What to produce
Show every line from the data below that includes "band".

-.-.-

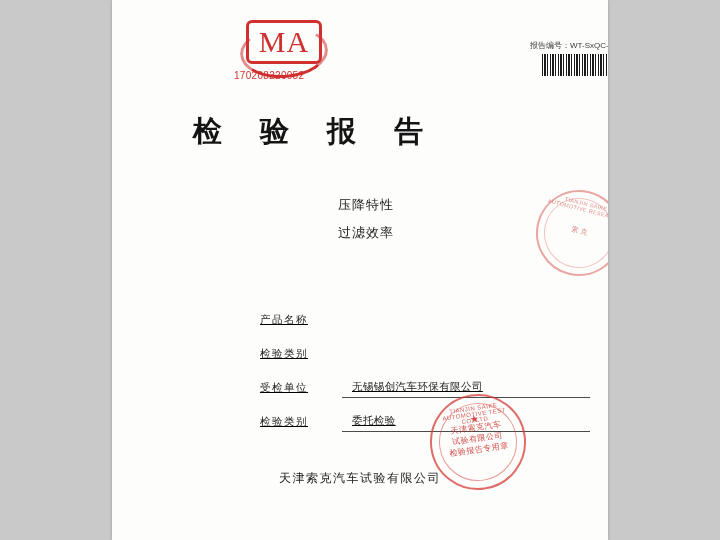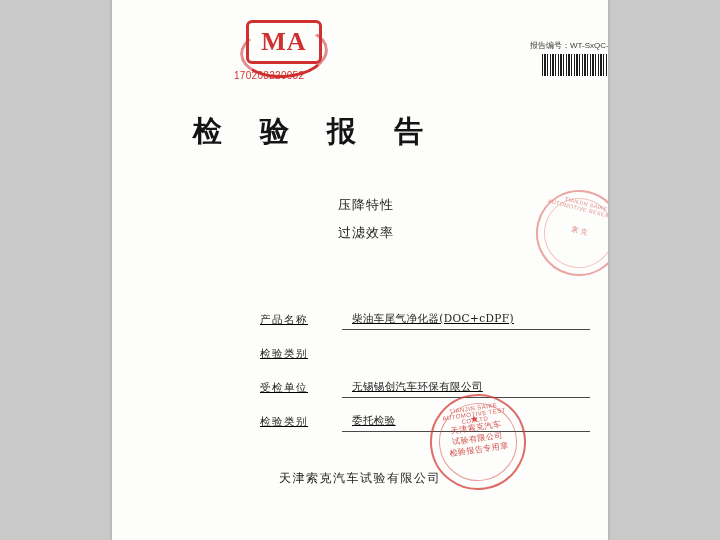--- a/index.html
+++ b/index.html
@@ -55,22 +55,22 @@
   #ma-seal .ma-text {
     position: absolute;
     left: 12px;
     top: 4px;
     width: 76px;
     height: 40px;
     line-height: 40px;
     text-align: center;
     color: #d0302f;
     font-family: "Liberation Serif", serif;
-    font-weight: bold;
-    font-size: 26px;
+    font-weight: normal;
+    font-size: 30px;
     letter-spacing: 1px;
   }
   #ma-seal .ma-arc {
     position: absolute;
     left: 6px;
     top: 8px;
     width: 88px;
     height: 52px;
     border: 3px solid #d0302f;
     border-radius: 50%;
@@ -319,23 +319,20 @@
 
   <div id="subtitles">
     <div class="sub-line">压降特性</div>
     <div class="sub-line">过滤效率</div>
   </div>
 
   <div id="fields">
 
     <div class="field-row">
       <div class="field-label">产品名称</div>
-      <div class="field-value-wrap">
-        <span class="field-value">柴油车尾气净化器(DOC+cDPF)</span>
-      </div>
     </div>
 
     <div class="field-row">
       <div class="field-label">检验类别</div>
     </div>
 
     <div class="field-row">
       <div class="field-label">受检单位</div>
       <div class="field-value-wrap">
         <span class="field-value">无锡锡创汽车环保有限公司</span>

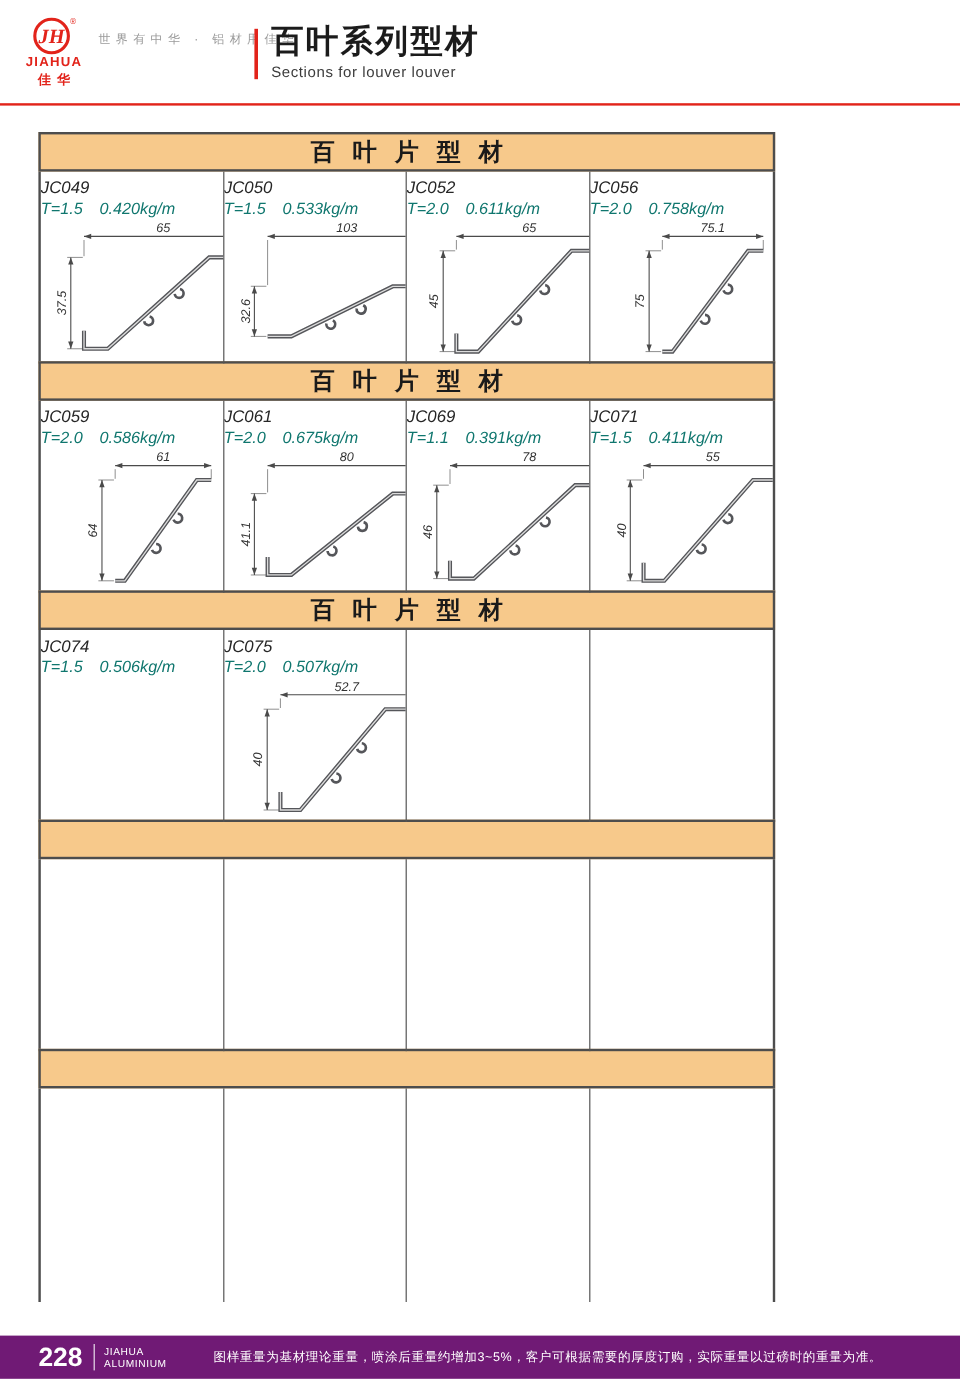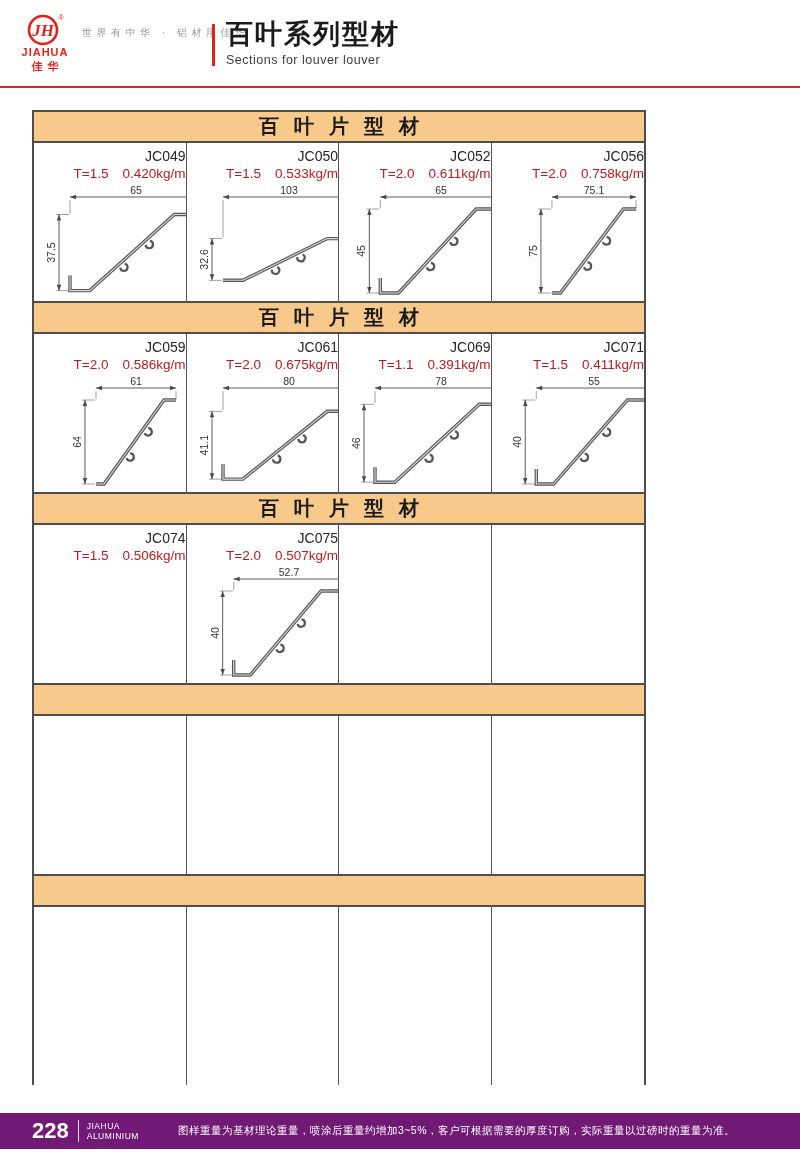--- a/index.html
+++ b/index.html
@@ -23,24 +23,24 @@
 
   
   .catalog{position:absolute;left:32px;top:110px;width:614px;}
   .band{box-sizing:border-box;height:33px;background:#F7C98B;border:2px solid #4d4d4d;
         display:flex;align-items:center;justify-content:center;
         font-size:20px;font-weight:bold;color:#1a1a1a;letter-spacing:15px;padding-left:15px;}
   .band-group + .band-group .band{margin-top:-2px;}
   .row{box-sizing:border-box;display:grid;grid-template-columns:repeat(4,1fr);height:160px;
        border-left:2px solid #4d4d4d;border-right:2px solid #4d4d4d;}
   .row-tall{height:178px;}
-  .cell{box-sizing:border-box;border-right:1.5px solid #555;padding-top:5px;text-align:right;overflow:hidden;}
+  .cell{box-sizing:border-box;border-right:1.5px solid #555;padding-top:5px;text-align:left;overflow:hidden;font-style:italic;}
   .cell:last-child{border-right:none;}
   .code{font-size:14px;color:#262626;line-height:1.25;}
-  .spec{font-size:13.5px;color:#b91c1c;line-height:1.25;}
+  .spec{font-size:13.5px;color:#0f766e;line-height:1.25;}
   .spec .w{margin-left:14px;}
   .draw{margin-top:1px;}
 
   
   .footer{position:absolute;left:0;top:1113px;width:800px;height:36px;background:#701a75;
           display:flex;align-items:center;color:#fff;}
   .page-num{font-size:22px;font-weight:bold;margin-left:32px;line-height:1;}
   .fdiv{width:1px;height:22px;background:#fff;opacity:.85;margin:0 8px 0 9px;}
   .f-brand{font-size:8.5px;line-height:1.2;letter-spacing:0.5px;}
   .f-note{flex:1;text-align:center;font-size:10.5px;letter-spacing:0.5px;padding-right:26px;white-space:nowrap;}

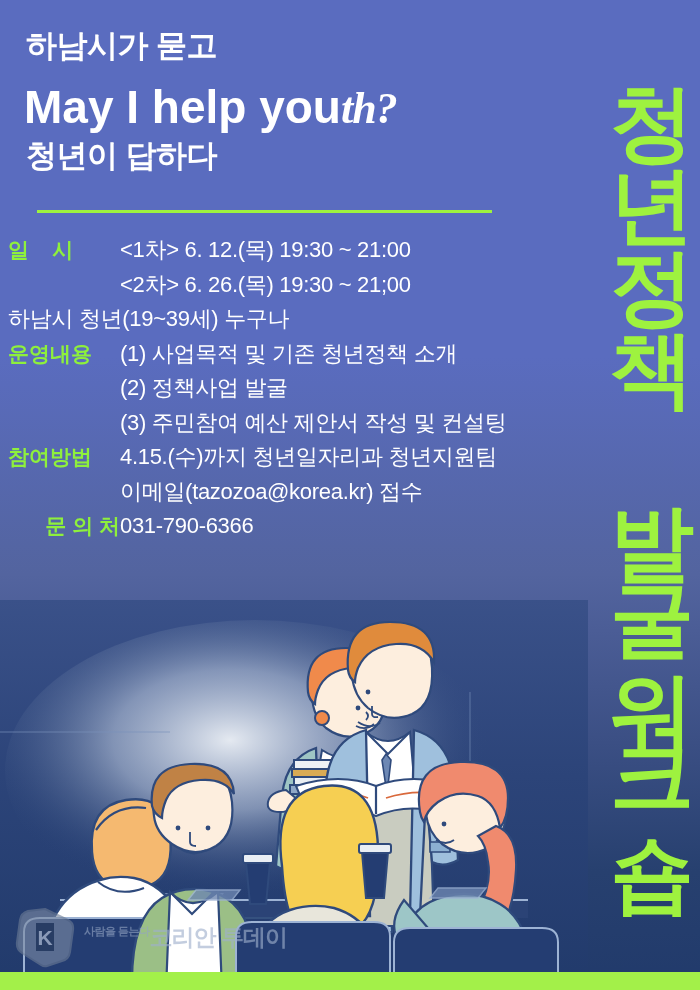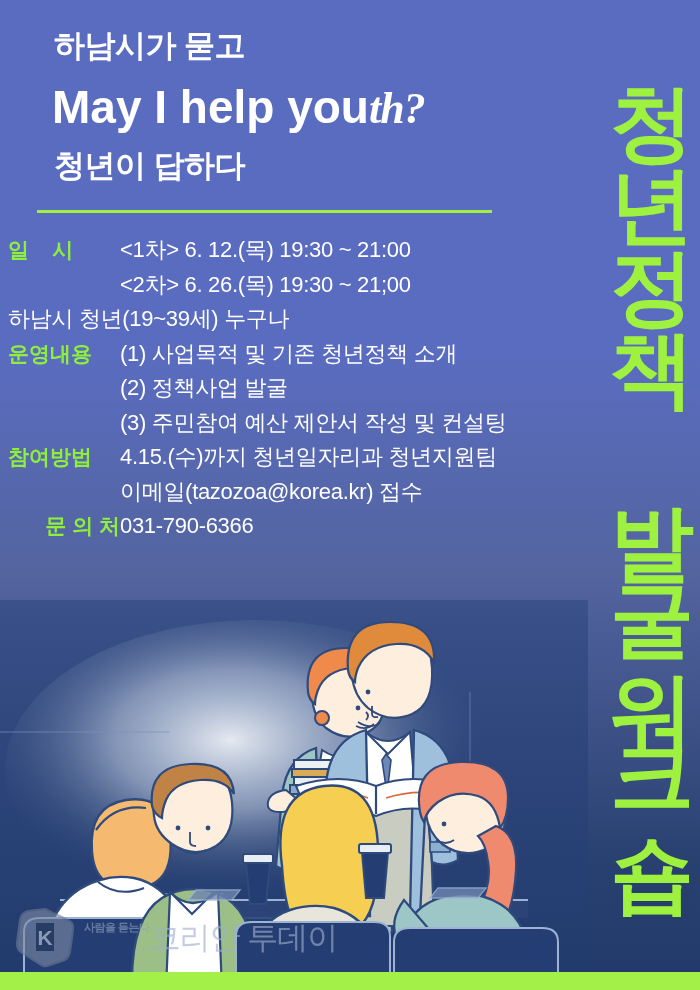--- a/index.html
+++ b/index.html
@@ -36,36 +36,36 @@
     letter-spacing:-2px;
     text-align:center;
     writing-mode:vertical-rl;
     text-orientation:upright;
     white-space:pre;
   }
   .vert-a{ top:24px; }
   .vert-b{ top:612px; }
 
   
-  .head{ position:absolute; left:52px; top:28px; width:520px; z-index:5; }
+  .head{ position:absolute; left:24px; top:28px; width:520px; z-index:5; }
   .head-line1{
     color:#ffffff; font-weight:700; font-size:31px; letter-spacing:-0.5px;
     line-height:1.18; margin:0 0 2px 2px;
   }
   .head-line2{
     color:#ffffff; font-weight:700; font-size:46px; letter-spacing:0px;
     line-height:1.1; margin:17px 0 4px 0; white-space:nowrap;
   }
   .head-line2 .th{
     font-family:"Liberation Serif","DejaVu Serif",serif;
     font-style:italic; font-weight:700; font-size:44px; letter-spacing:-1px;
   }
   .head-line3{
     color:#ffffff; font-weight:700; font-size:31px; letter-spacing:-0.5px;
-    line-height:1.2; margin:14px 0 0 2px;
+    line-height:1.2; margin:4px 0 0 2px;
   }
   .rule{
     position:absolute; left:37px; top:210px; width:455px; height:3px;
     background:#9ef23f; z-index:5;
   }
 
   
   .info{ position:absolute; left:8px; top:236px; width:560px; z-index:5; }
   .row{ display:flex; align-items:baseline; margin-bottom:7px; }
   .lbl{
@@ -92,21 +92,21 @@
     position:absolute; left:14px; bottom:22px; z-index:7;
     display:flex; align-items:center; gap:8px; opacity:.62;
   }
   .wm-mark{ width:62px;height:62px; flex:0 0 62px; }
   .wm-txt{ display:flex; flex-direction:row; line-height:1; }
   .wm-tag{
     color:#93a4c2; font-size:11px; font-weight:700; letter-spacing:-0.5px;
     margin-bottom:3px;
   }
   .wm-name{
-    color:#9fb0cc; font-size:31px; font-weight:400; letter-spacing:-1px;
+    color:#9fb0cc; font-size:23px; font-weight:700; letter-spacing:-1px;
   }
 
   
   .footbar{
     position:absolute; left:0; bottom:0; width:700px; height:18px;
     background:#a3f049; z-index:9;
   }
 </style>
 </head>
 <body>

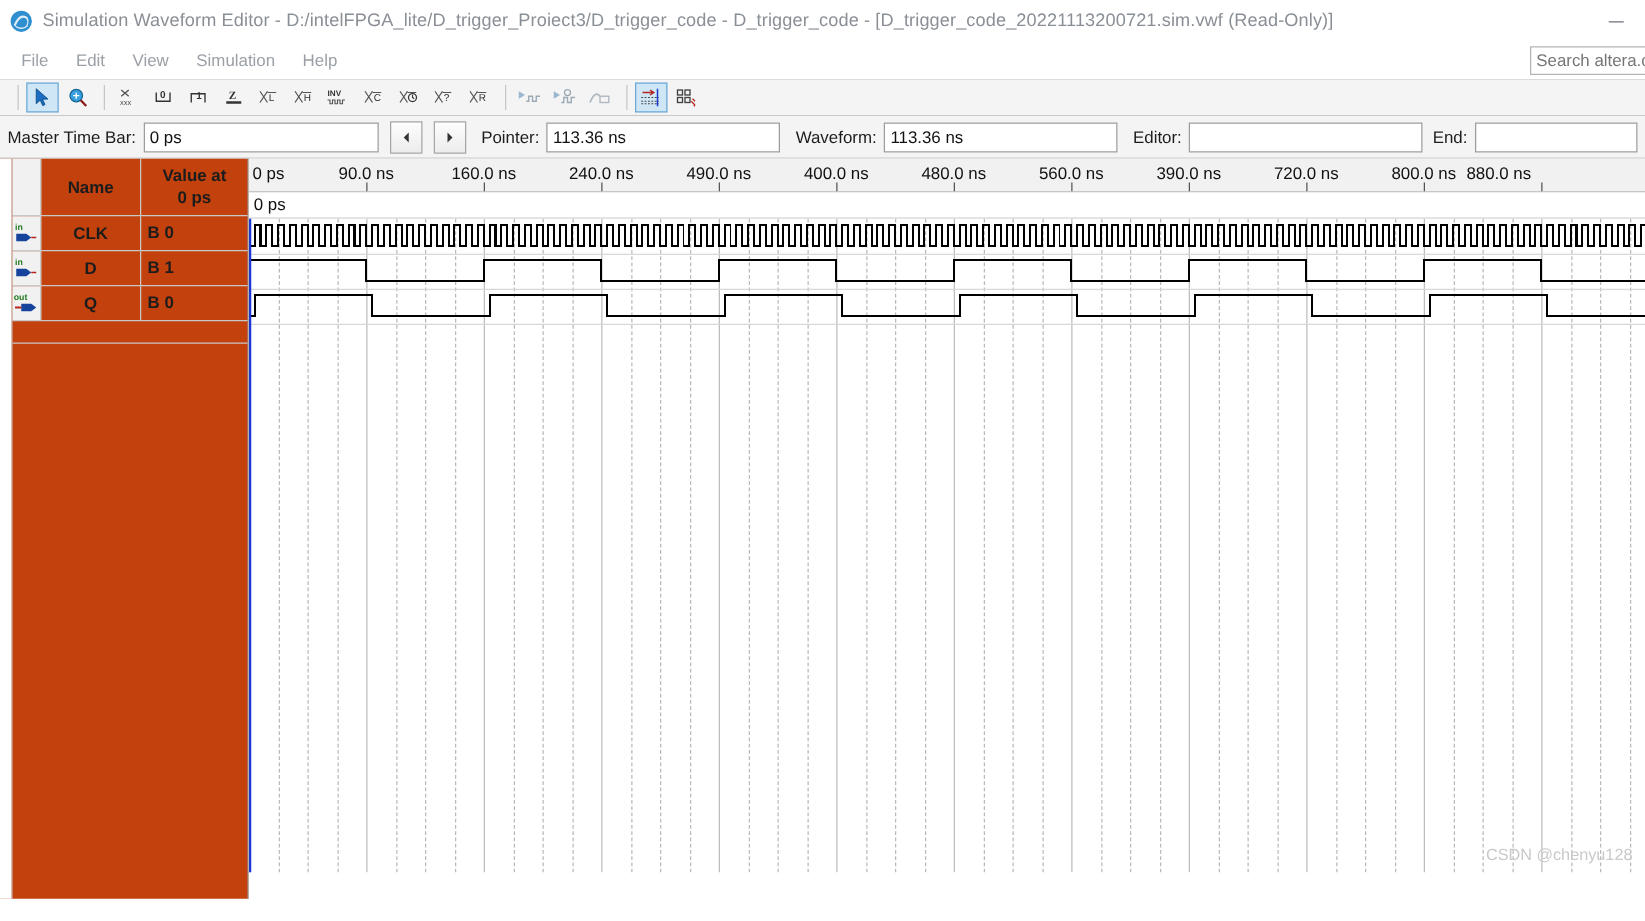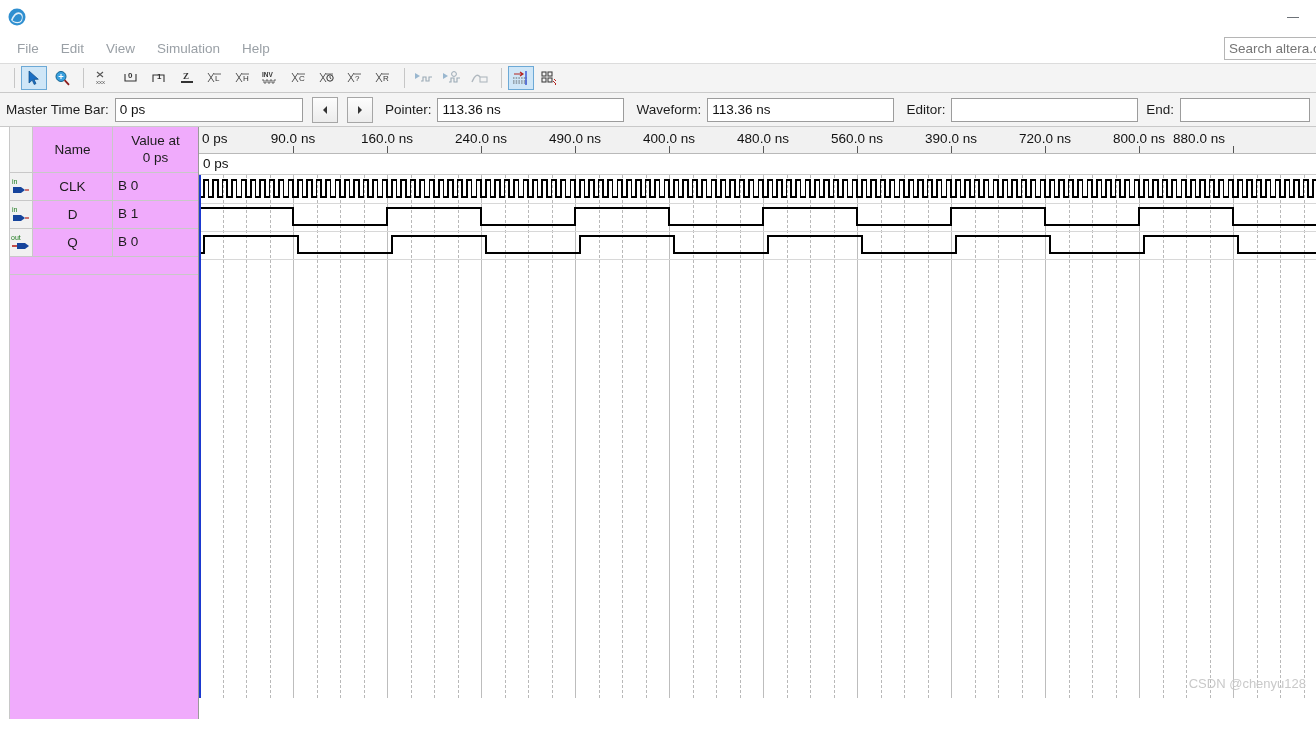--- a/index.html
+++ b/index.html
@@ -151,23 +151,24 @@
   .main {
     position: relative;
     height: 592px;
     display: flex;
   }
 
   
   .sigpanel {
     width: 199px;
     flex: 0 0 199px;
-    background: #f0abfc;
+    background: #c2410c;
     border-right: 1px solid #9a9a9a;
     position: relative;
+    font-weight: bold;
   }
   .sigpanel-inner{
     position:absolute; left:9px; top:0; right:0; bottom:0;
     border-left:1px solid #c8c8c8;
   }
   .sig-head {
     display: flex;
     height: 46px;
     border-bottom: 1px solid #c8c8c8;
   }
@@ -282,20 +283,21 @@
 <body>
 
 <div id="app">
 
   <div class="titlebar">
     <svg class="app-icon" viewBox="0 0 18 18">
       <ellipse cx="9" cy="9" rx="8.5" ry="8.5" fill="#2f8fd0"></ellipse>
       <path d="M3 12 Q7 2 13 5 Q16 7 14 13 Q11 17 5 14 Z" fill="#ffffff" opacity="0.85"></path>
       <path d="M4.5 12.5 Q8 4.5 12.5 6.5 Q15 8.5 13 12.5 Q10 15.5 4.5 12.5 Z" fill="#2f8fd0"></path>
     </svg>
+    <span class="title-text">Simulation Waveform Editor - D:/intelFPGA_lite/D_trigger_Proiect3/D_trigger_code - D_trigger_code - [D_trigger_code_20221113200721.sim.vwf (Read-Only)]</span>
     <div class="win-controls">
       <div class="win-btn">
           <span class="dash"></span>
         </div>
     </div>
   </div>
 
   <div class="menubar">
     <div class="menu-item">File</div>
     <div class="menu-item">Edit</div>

-.-.-

Response to the exercise
   .band{box-sizing:border-box;height:33px;background:#F7C98B;border:2px solid #4d4d4d;
   .band-group + .band-group .band{margin-top:-2px;}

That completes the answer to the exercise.